## [Raw data]
┌────────

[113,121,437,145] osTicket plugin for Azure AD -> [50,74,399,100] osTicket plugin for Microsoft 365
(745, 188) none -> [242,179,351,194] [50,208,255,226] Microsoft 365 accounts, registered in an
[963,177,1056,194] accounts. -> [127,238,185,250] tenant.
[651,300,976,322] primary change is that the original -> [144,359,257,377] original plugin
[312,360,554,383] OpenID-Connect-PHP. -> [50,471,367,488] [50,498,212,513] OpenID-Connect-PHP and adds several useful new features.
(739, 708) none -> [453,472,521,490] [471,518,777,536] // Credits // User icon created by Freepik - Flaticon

└────────

From the listing above, copy every line that holds the string "plugin".

## [Answer for the task]
[113,121,437,145] osTicket plugin for Azure AD -> [50,74,399,100] osTicket plugin for Microsoft 365
[651,300,976,322] primary change is that the original -> [144,359,257,377] original plugin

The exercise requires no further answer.